As LeBron James sat in the upper balcony of the practice facility at the University of Nevada Las Vegas, where Team USA is holding its training camp ahead of the Summer Olympics, James answered questions as an Olympian and as a Laker.

After he walked down the stairs and was handed a phone with Bronny James’ first summer league bucket cued up, he became a dad.

“Come on, man, that’s tough. That’s tough,” James said with a big grin after pressing play. “Get loose.”

James’ mind was in a couple different places at once Saturday. He’d just wrapped his first practice with Team USA basketball’s version of “The Avengers,” a roster with Kevin Durant, Stephen Curry, Anthony Davis and the rest of the NBA’s biggest American stars.

But in San Francisco, James’ son, Bronny, made his pro debut for the Lakers in their game against the Sacramento Kings in the California Classic.

James said people shouldn’t read anything into how Bronny performs this summer in terms as to how it affects his long-term value. Summer basketball, he said, is more about adjusting.

“I just hope for [him to get] his feet wet in the NBA — the pace of the game, the speed of the game, the physicality of the game,” James said. “But what he does in the California Classic and Summer League, it doesn’t matter if he plays well and it doesn’t matter if he doesn’t play well. I just want him to continue to grow. Practices, film sessions, his individual workouts.

“You can’t take anything stat-wise from the California Classic and Summer League and bring it once the season starts. The only thing that matters is him getting better and stacking days.”

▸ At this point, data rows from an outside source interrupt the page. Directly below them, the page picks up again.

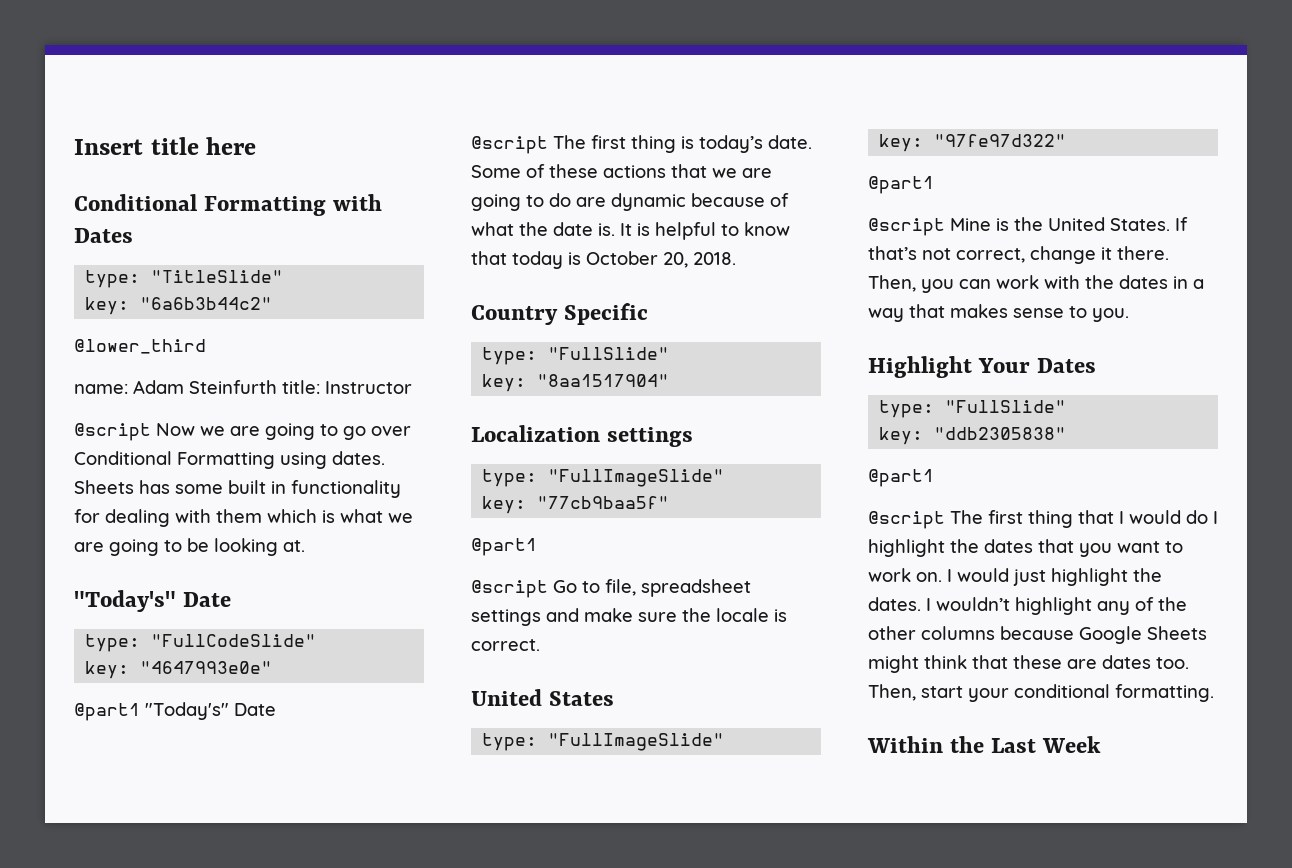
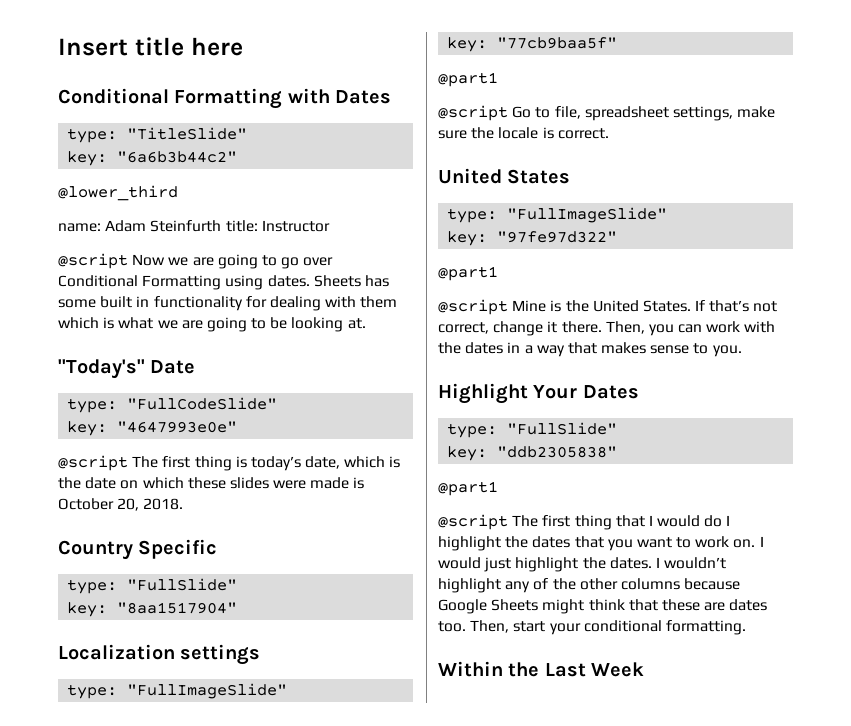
- @part1 "Today's" Date
- @script The first thing is today’s date. Some of these actions that we are going to do are dynamic because of what the date is. It is helpful to know that today is October 20, 2018.
+ @script The first thing is today’s date, which is the date on which these slides were made is October 20, 2018.
- @script Go to file, spreadsheet settings and make sure the locale is correct.
+ @script Go to file, spreadsheet settings, make sure the locale is correct.

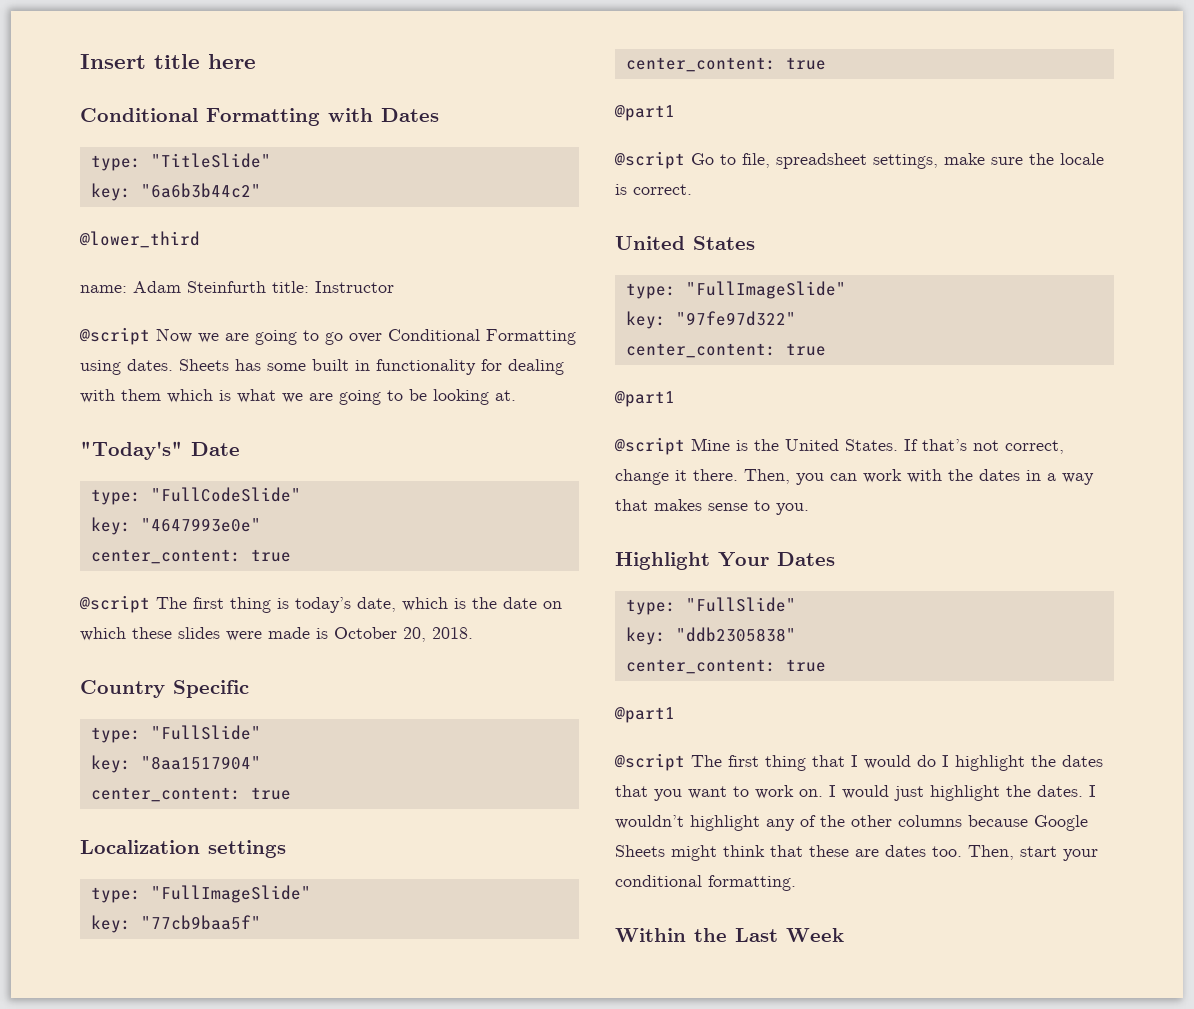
  key: "4647993e0e"
+ center_content: true
  key: "8aa1517904"
+ center_content: true
  key: "77cb9baa5f"
+ center_content: true
  key: "97fe97d322"
+ center_content: true
  key: "ddb2305838"
+ center_content: true

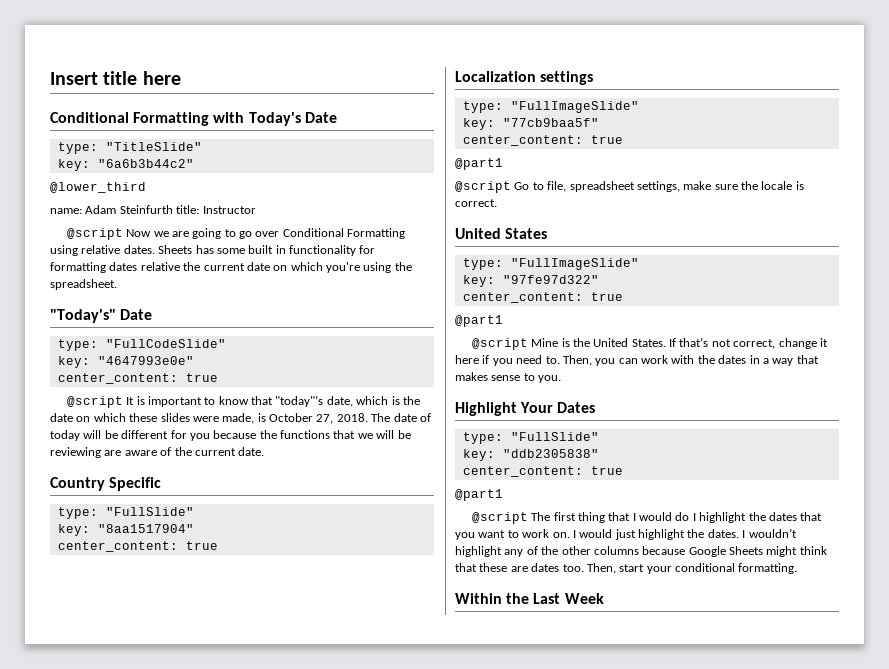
- Conditional Formatting with Dates
+ Conditional Formatting with Today's Date
- @script Now we are going to go over Conditional Formatting using dates.
+ @script Now we are going to go over Conditional Formatting using relative dates.
- Sheets has some built in functionality for dealing with them which is what we are going to be looking at.
+ Sheets has some built in functionality for formatting dates relative the current date on which you're using the spreadsheet.
- @script The first thing is today’s date, which is the date on which these slides were made is October 20, 2018.
+ @script It is important to know that "today"’s date, which is the date on which these slides were made, is October 27, 2018. The date of today will be different for you because the functions that we will be reviewing are aware of the current date.
- If that’s not correct, change it there.
+ If that’s not correct, change it here if you need to.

James still looked emotional talking about the Lakers drafting his son with the No. 55 pick, a moment, he said, that’s a “dream come true for me.”

“To see my son, to be able to be in the NBA alone, it’s always been a dream of his,” James said. “And for us to be there side by side, a lot of words are lost, to be honest. I don’t know. The kid has worked so hard to get back to this point. So much has happened over the last year with him, to have this happen less than a year from his [cardiac arrest] incident, to be with our friends and family when they announced his name, it was something that was super surreal.”

James was positive about the Lakers’ two other major moves this summer, hiring JJ Redick as the new head coach and drafting Dalton Knecht with the No. 17 pick.

“Dalton, besides Bronny, was my favorite player in college basketball,” James said.

And while the Lakers haven’t made any other moves of note, James didn’t criticize the organization for inaction to date.

“For me personally, my only mindset is to come back and be ready to go to work every single day, no matter who’s there,” he said.

“That’s just me. I’ve always been that. … When it gets to that point, my jersey goes on, my shorts go on the same way, and my work, it never changes. So I look forward to that when it happens.”